Airbus wins ESA contract to further develop LISA gravitational wave observatory mission

LISA will study gravitational waves - ripples in spacetime produced by the acceleration of very massive objects such as black holes supermassive black holes and white dwarfs.


Devdiscourse News Desk | Leiden | Updated: 19-05-2022 21:04 IST | Created: 19-05-2022 21:04 IST
Airbus wins ESA contract to further develop LISA gravitational wave observatory mission
Representative image Image Credit: Twitter (@AirbusSpace)
  • Country:
  • Netherlands

The European Space Agency (ESA) has awarded a contract to Airbus to further develop the implementation of the Laser Interferometer Space Antenna (LISA) mission, the first dedicated space-based gravitational wave observatory.

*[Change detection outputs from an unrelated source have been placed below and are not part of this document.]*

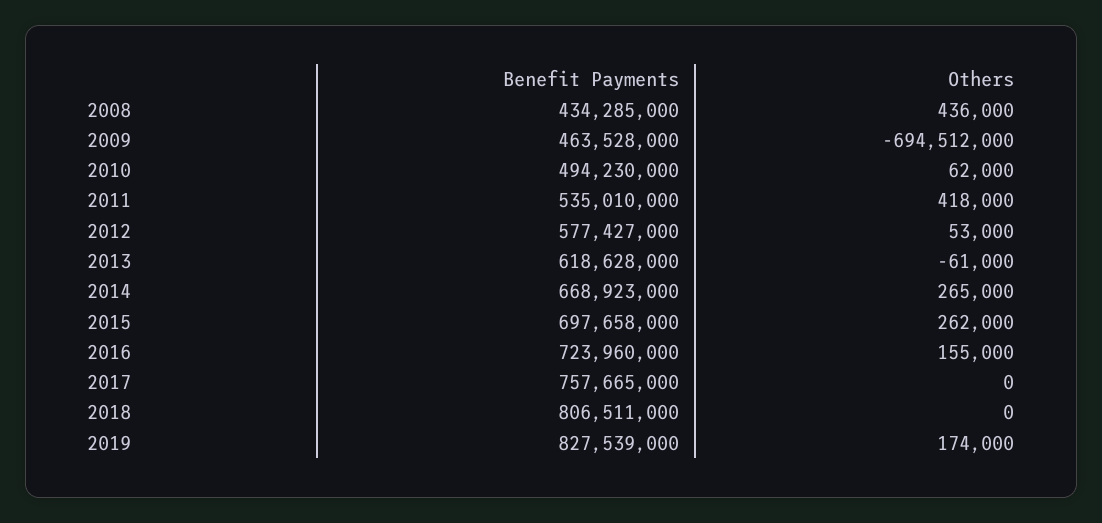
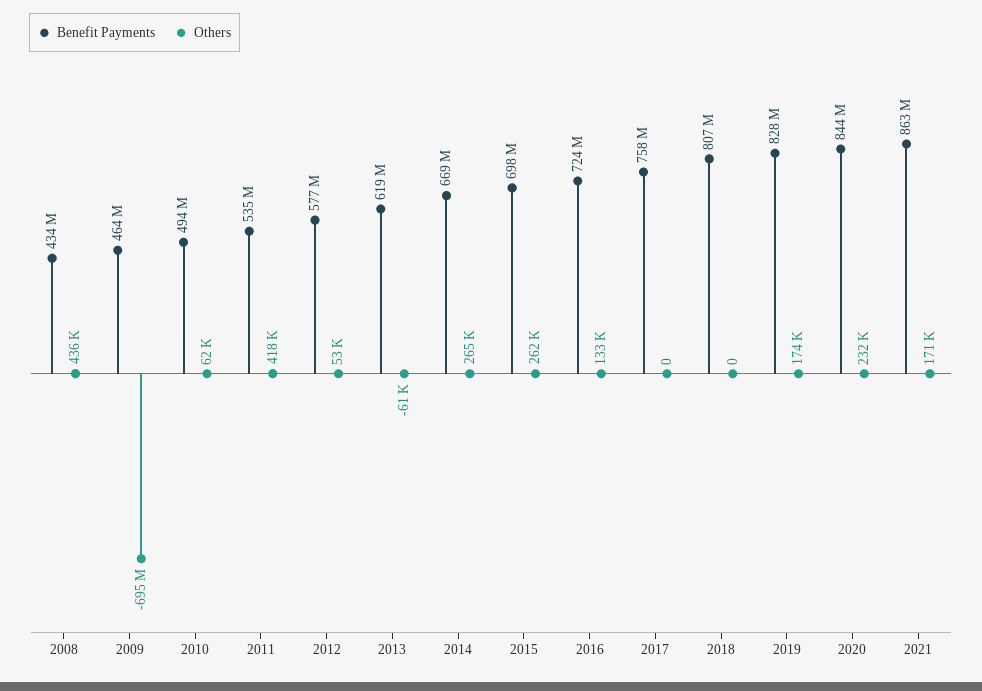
Others, 2016: 155000 -> 133000
Benefit Payments, 2020: none -> 844000000
Others, 2020: none -> 232000
Benefit Payments, 2021: none -> 863000000
Others, 2021: none -> 171000

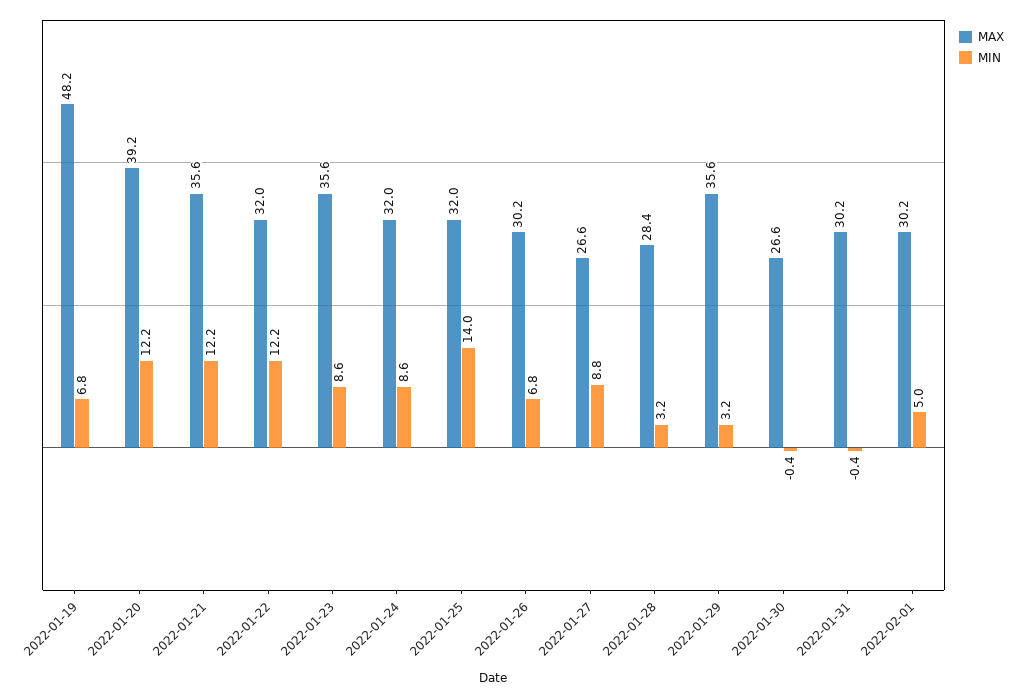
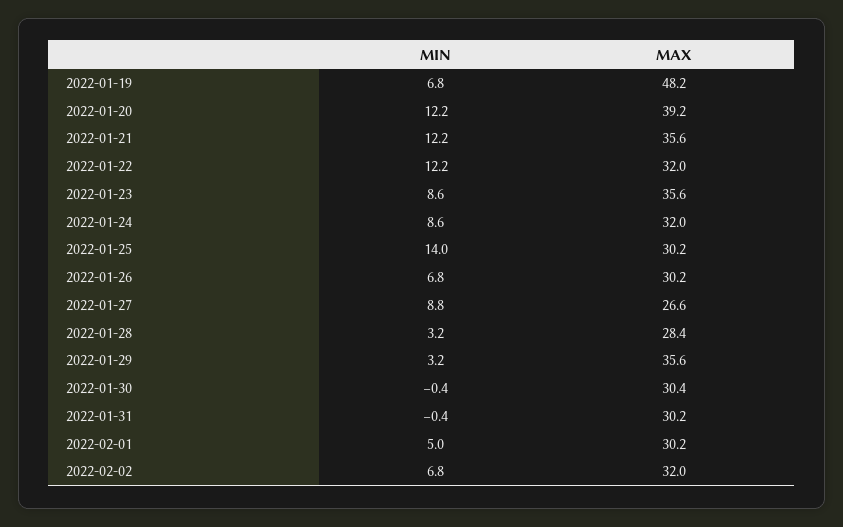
MAX, 2022-01-25: 32 -> 30.2
MAX, 2022-01-30: 26.6 -> 30.4
MIN, 2022-02-02: none -> 6.8
MAX, 2022-02-02: none -> 32

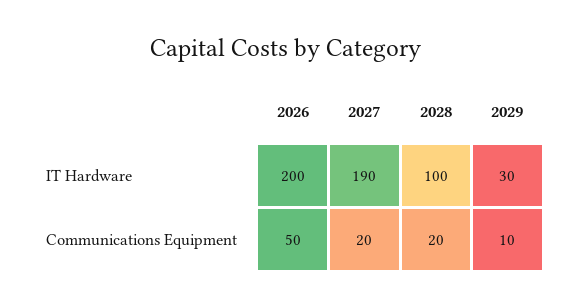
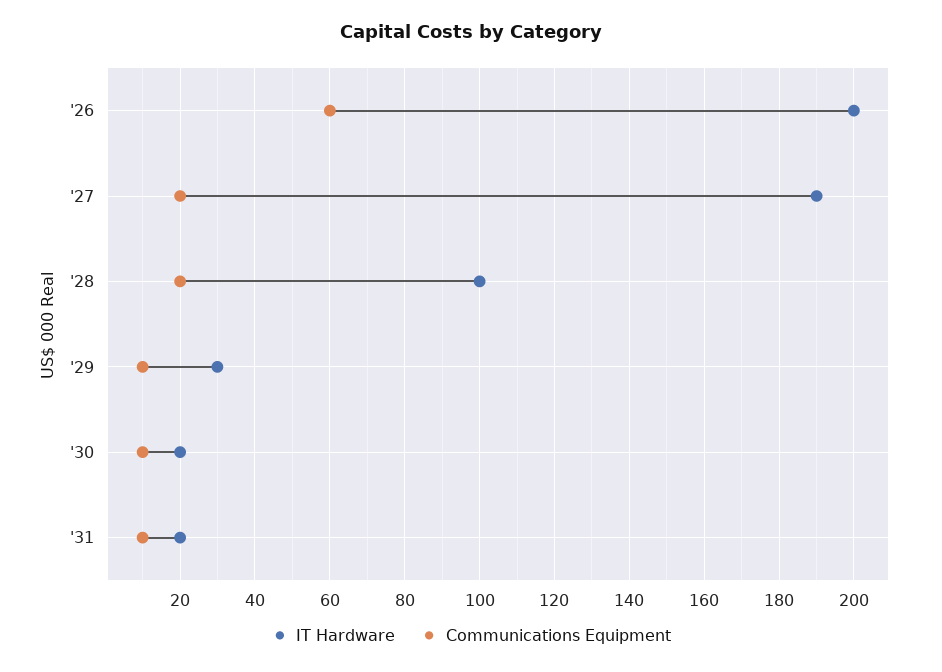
Communications Equipment, 2026: 50 -> 60
IT Hardware, '30: none -> 20
Communications Equipment, '30: none -> 10
IT Hardware, '31: none -> 20
Communications Equipment, '31: none -> 10

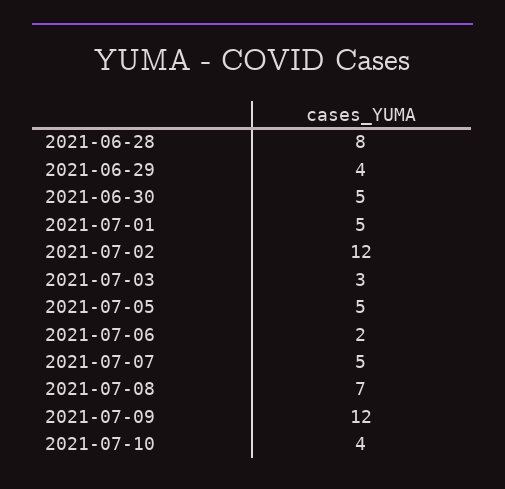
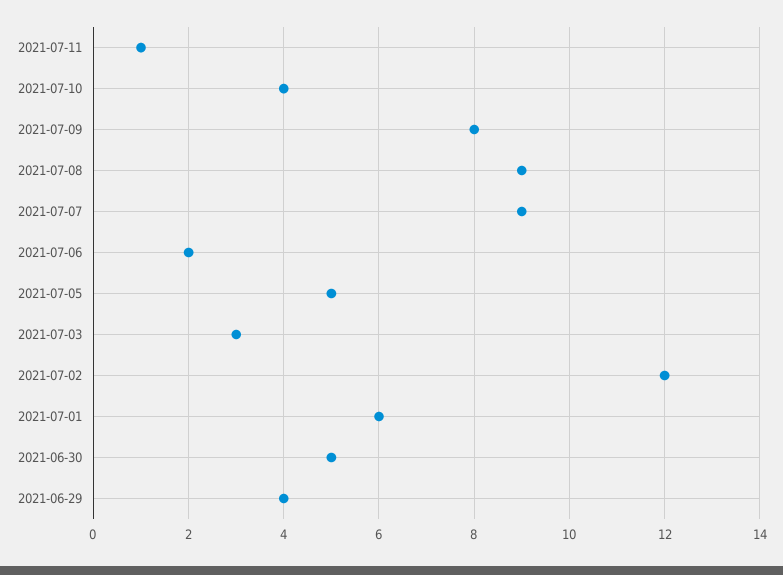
2021-06-28: 8 -> none
2021-07-01: 5 -> 6
2021-07-07: 5 -> 9
2021-07-08: 7 -> 9
2021-07-09: 12 -> 8
2021-07-11: none -> 1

The mission's key objective is to determine how and when the massive black holes, present in most galactic nuclei today, have formed and grown over cosmic time.

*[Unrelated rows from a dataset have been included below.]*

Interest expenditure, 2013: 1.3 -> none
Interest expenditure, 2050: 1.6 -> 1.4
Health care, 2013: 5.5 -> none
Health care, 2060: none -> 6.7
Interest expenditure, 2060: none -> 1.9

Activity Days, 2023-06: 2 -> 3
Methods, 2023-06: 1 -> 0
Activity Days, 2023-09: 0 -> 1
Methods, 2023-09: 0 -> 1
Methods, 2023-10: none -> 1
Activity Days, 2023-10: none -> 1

LISA will study gravitational waves - ripples in spacetime produced by the acceleration of very massive objects such as black holes supermassive black holes and white dwarfs. It will also pick up the waves produced by compact objects, like neutron stars or small black holes, that fall into a supermassive black hole.

The mission will comprise three spacecraft flying in a triangular formation - 2.5 million kilometres apart from each other - behind the Earth as our planet orbits the Sun. The spacecrafts' sensitive instruments can detect any movements of test masses that free-fall inside the three spacecraft when a gravitational wave passes

"LISA will significantly expand our knowledge of the beginning, evolution, and structure of our universe. Gravitational waves have been detected by ground-based observatories in recent years – by experiments such as LIGO and the European Virgo observatory – but these facilities are limited in size and sensitivity, meaning that they are only able to detect high-frequency gravitational waves from particular sources (such as merging stellar-mass black holes and neutron stars), Airbus said in a statement on Thursday.

The detailed mission design and final technology development activities for the gravitational wave observatory are due to be completed by 2024, and the launch is expected in the late 2030s.